The Three Worlds Trilogy was marketed poorly. When I first saw it in the bookstore I passed on it. Later, when I got online and read what LWE had to say about it, I gave it another chance.

It's good, solid dark fantasy. I enjoyed it.
Marcus W
23. toryx
I love dark fantasy. Now I'm going to have to see if I can find the Three Worlds trilogy.
Patrick DeLise
24. sunsteel
The Three Worlds Trilogy was published strangely by its original publisher. The 1st book was a published as a hardcover , the 2nd book was a trade paperback original and the 3rd book was a mass market paperback original. LWE was this due to change in regime at the publisher? I seem to recall something I read on your website or blog concerning difficultly with the publisher.

Those original book covers did not fit the bleak tone of the series at all! I guess some readers thought they were going to get an Ethshar-like story based on those book covers. Whoops!
Booksandhorses
25. Lawrence Watt Evans
Del Rey was indeed going through a shake-up at the time -- the series changed editors partway through -- but disappointing sales of the first volume also contributed.

Not that anyone actually gave me any official reasons beyond, "This is how we're doing it."

The timing also left something to be desired; they took so long between volumes that they had to amend the contract.

My impression was that somewhere between signing the contracts and publication, everyone at Del Rey (at least, everyone who was still there) lost interest in the project.

Anyway, that series was why I left Del Rey for Tor, so it wasn't all bad.

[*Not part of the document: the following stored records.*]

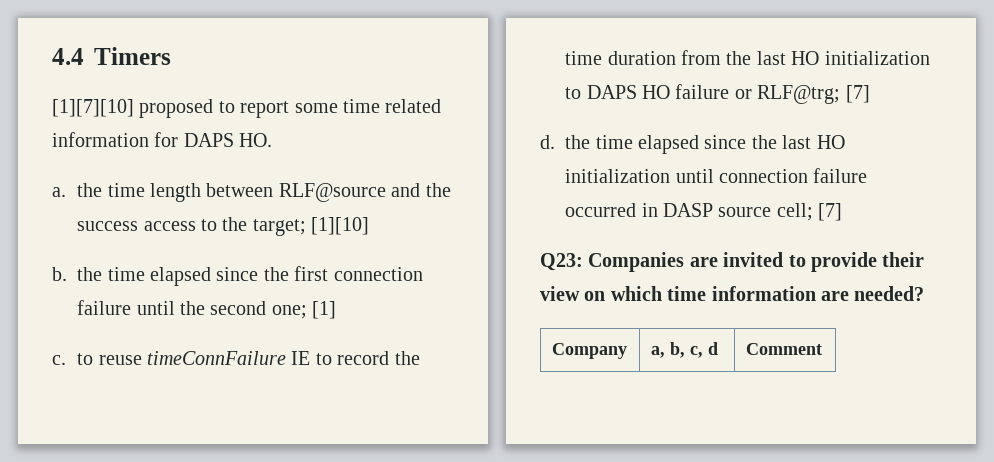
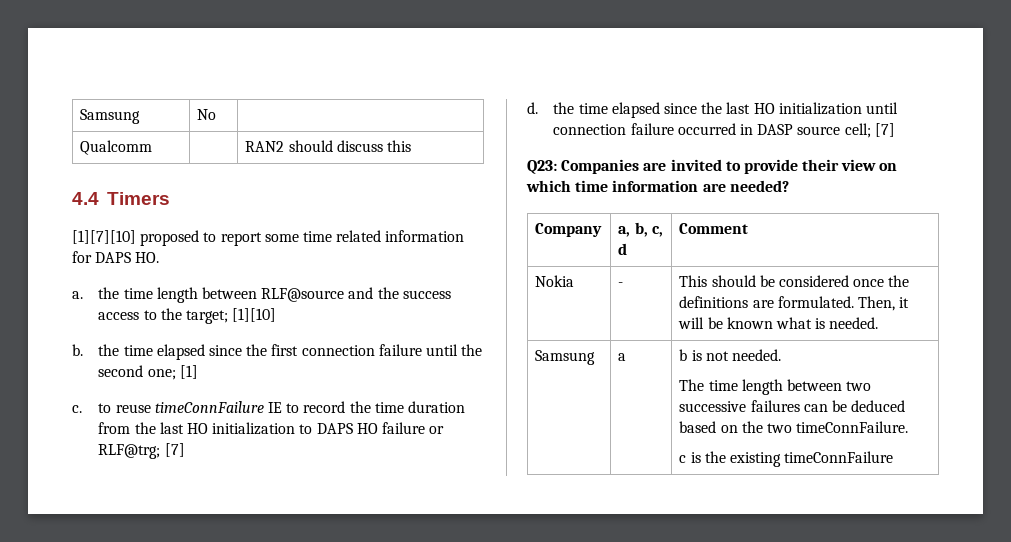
+ Samsung | No |
+ Qualcomm | | RAN2 should discuss this
+ Nokia | - | This should be considered once the definitions are formulated. Then, it will be known what is needed.
+ Samsung | a | b is not needed.
+ The time length between two successive failures can be deduced based on the two timeConnFailure.
+ c is the existing timeConnFailure

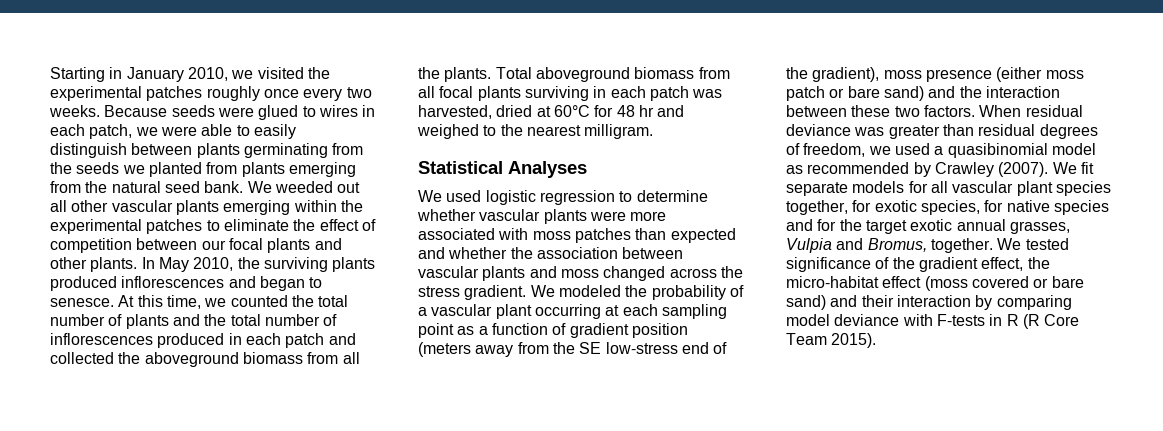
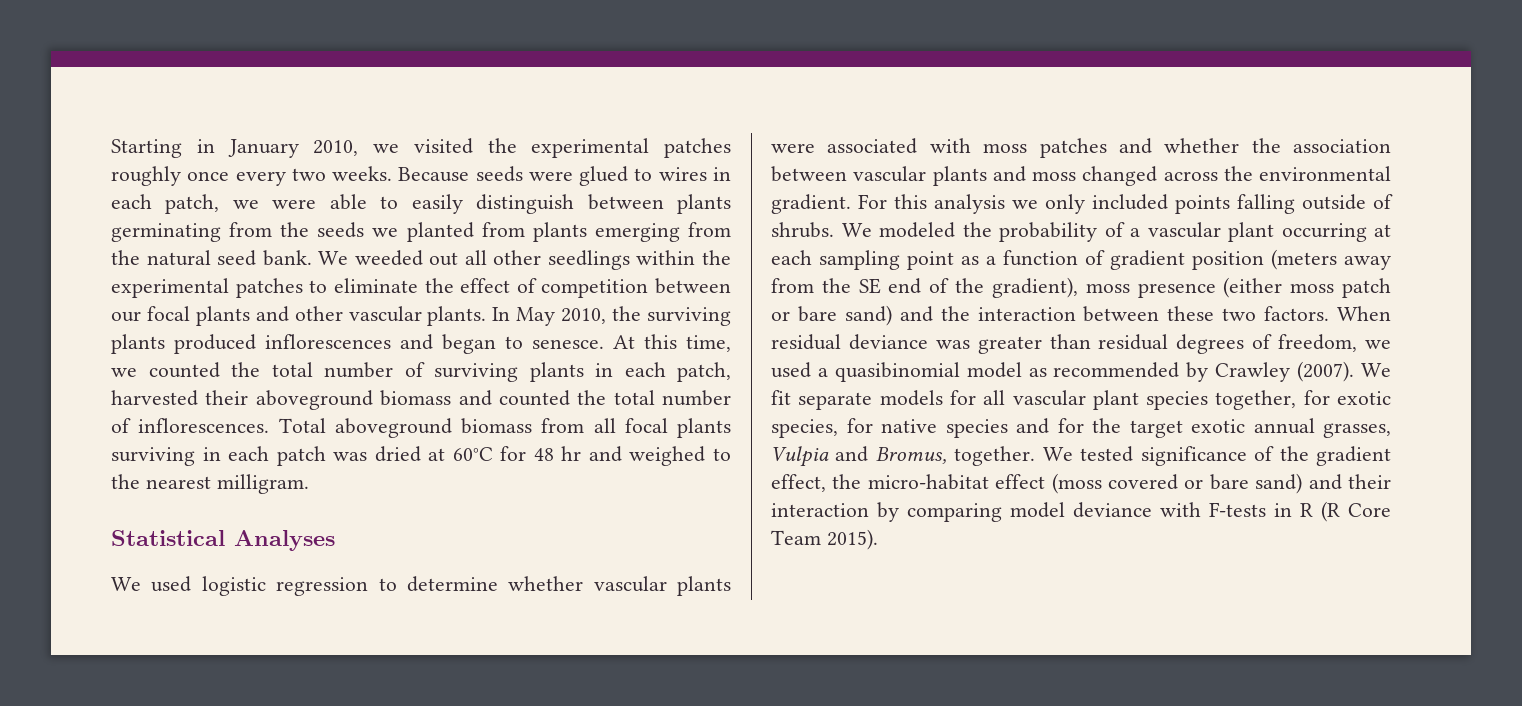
- We weeded out all other vascular plants emerging within the experimental patches to eliminate the effect of competition between our focal plants and other plants.
+ We weeded out all other seedlings within the experimental patches to eliminate the effect of competition between our focal plants and other vascular plants.
- At this time, we counted the total number of plants and the total number of inflorescences produced in each patch and collected the aboveground biomass from all the plants.
+ At this time, we counted the total number of surviving plants in each patch, harvested their aboveground biomass and counted the total number of inflorescences.
- Total aboveground biomass from all focal plants surviving in each patch was harvested, dried at 60°C for 48 hr and weighed to the nearest milligram.
+ Total aboveground biomass from all focal plants surviving in each patch was dried at 60°C for 48 hr and weighed to the nearest milligram.
- We used logistic regression to determine whether vascular plants were more associated with moss patches than expected and whether the association between vascular plants and moss changed across the stress gradient.
+ We used logistic regression to determine whether vascular plants were associated with moss patches and whether the association between vascular plants and moss changed across the environmental gradient. For this analysis we only included points falling outside of shrubs.
- We modeled the probability of a vascular plant occurring at each sampling point as a function of gradient position (meters away from the SE low-stress end of the gradient), moss presence (either moss patch or bare sand) and the interaction between these two factors.
+ We modeled the probability of a vascular plant occurring at each sampling point as a function of gradient position (meters away from the SE end of the gradient), moss presence (either moss patch or bare sand) and the interaction between these two factors.

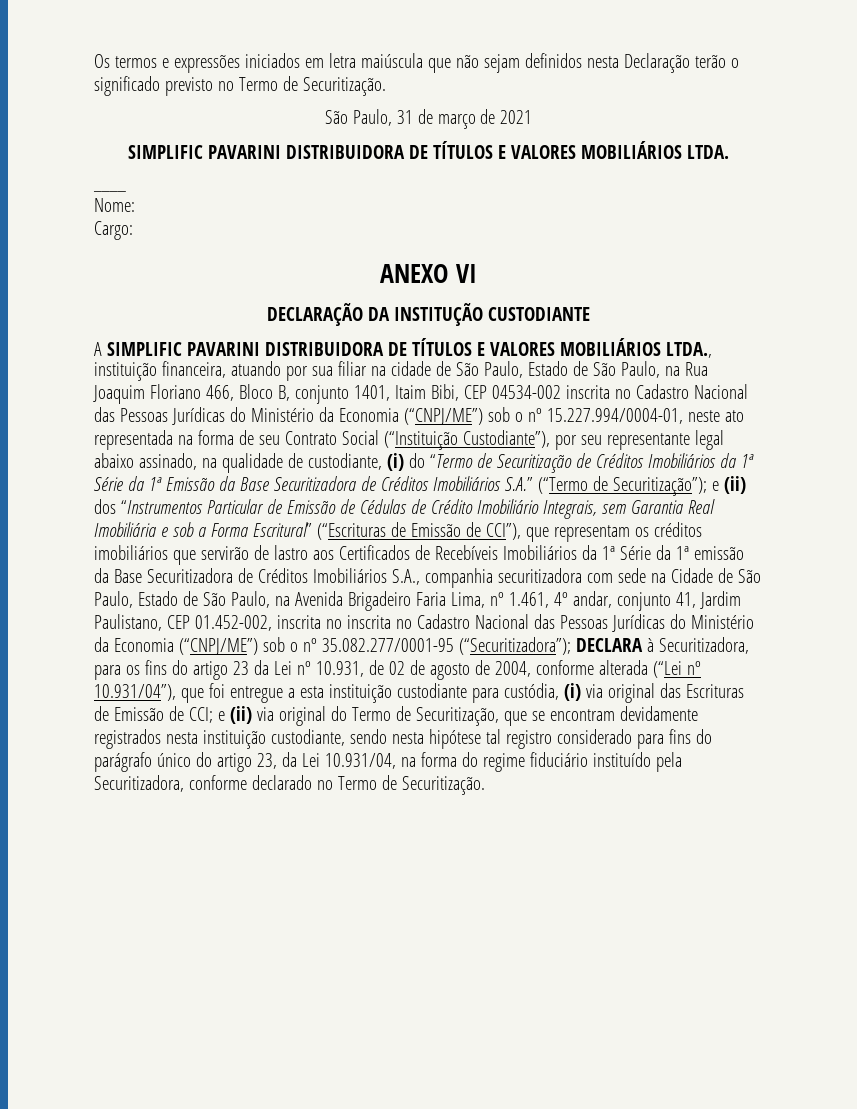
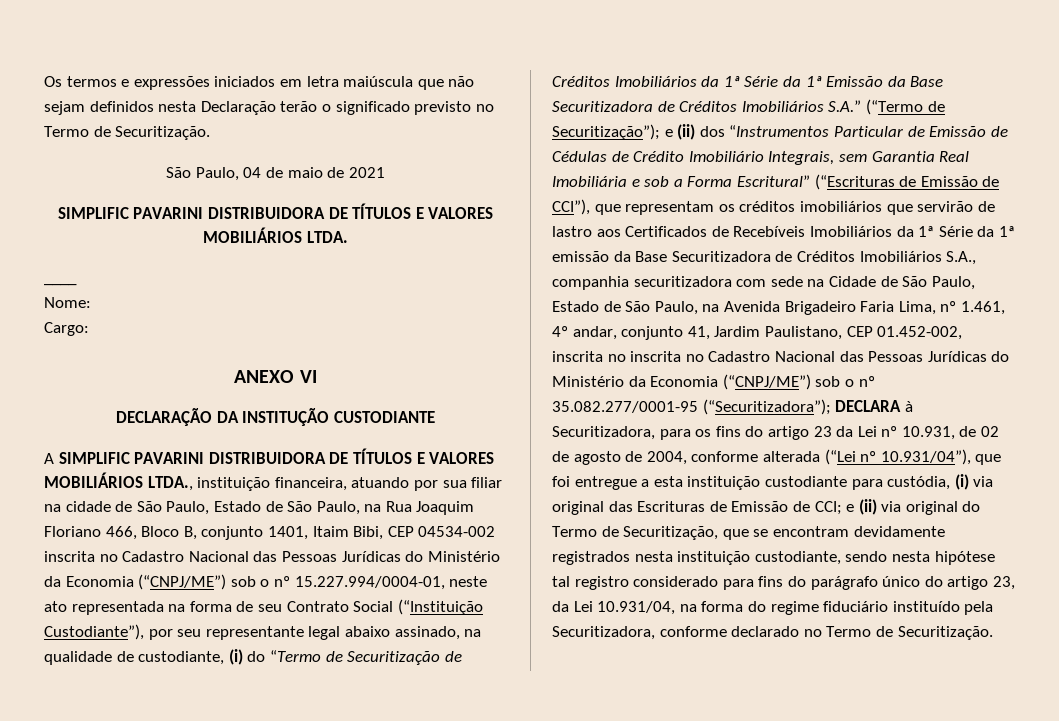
- São Paulo, 31 de março de 2021
+ São Paulo, 04 de maio de 2021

The entire trilogy is now available as a single fancy hardcover under the title Worlds of Shadow, published by Wildside Press. Should be available from your online book dealer of choice.
Jonathan Chen
26. jonc
I loved the Three Worlds Trilogy, it was my introduction to LWE's works. I was a bit puzzled by the intro blurb at the back of the paperback which didn't match the contents of the books. However, I was pretty much hooked by then.

When I tried the Esthar books, I was a bit disappointed that they lacked the depth of the Trilogy, but Dragon Weather was a definite hit.
Ben R
27. sphericaltime
Of the Ethshar books listed I've read With a Single Spell, The Misenchanted Sword, and The Spriggan Mirror and liked all of them.

Interestingly the first two really colored my ideas of fantasy for years afterward and the ideas linger still. A character with a single specific ability or tangled in an imperfect life spell can be very interesting.
Booksandhorses
28. Michael M Jones
I've always loved this series. It's a great deal of fun, and I like how most of the solutions involve brainpower and cleverness over hacking and slashing. Magic creates the problems, magic fixes them, and very rarely does brute force do any major good. These are thinking man's fantasy books, intelligent and fast-paced.

Some friends just got me The Vondish Ambassador for Christmas, and I read it almost immediately. It was nice to revisit some old, friendly territory.